ASSIGNMENT: Using the listing below, select the lines with the word "reducing" and copy them.

SOURCE DATA:

╭──

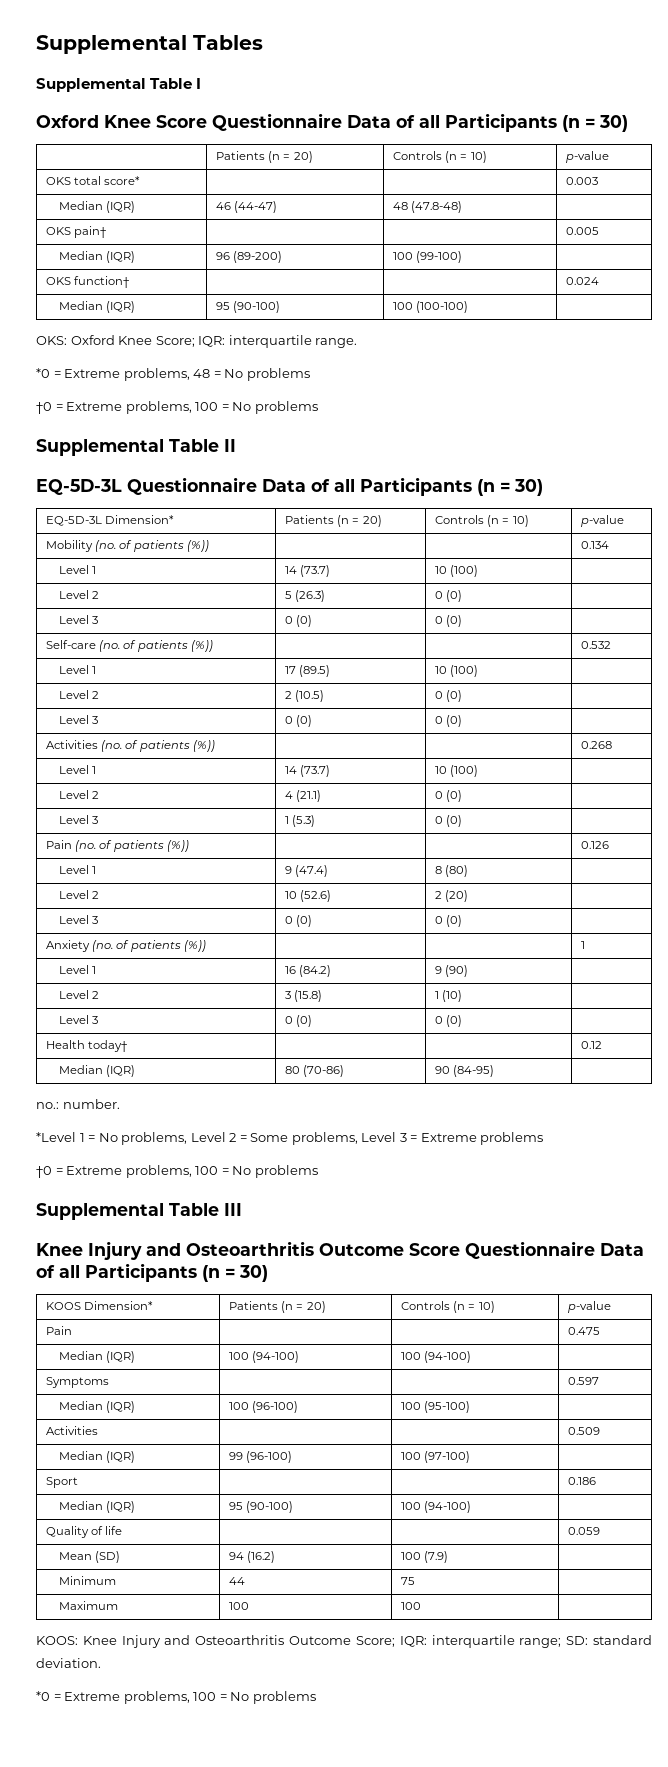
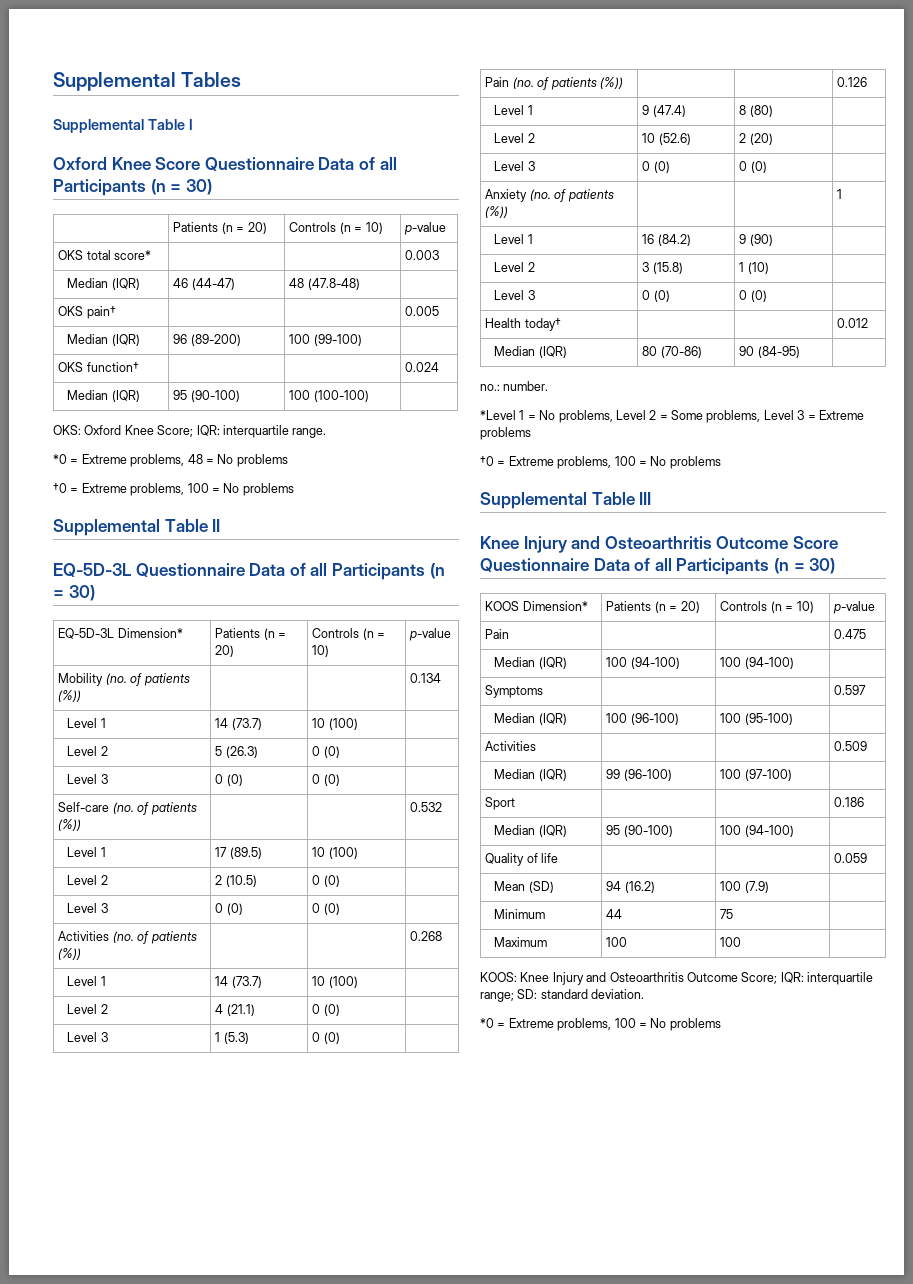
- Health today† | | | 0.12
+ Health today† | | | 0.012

╰──
╭──

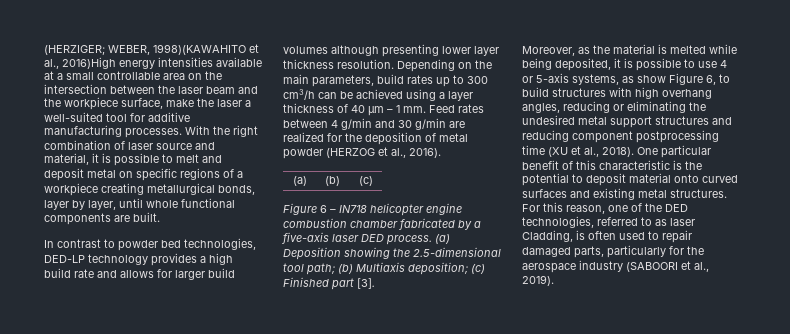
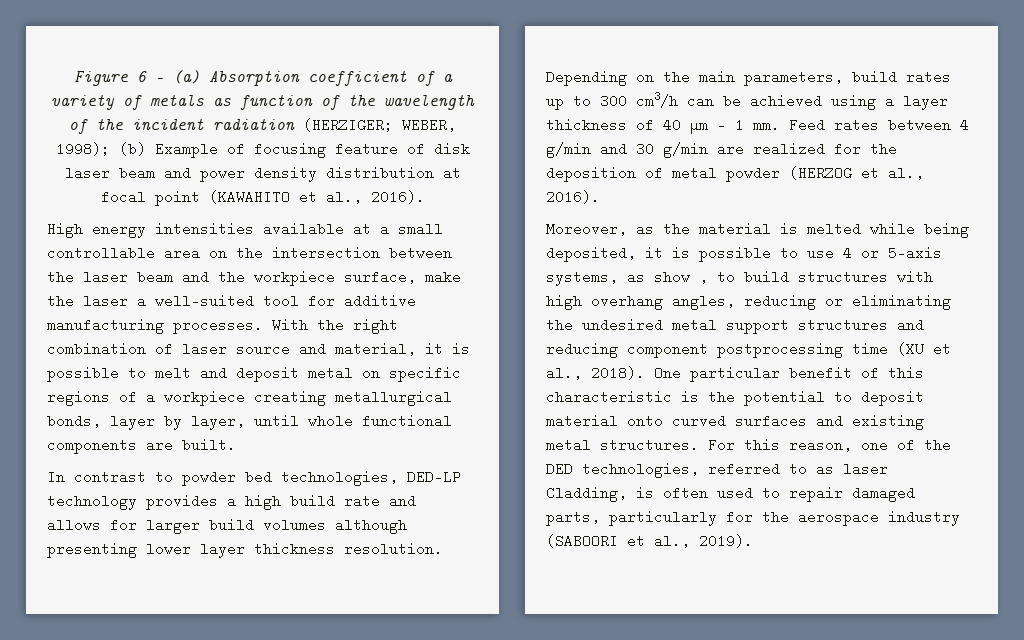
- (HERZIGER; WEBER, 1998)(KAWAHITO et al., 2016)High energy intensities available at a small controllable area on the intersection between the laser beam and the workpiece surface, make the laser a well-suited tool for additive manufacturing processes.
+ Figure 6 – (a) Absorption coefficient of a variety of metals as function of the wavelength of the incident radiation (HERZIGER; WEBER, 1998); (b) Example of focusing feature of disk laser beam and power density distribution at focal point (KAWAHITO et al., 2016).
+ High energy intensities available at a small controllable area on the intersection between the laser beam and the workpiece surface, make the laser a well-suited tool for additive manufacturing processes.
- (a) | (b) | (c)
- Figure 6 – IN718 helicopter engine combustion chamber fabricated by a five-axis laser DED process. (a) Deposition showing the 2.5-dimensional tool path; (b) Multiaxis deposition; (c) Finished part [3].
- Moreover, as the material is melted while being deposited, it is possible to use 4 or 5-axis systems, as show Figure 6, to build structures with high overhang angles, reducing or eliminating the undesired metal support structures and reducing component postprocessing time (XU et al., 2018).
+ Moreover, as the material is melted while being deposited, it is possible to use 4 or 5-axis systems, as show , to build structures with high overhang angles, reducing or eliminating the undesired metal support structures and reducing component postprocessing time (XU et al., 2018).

╰──

RESULT:
- Moreover, as the material is melted while being deposited, it is possible to use 4 or 5-axis systems, as show Figure 6, to build structures with high overhang angles, reducing or eliminating the undesired metal support structures and reducing component postprocessing time (XU et al., 2018).
+ Moreover, as the material is melted while being deposited, it is possible to use 4 or 5-axis systems, as show , to build structures with high overhang angles, reducing or eliminating the undesired metal support structures and reducing component postprocessing time (XU et al., 2018).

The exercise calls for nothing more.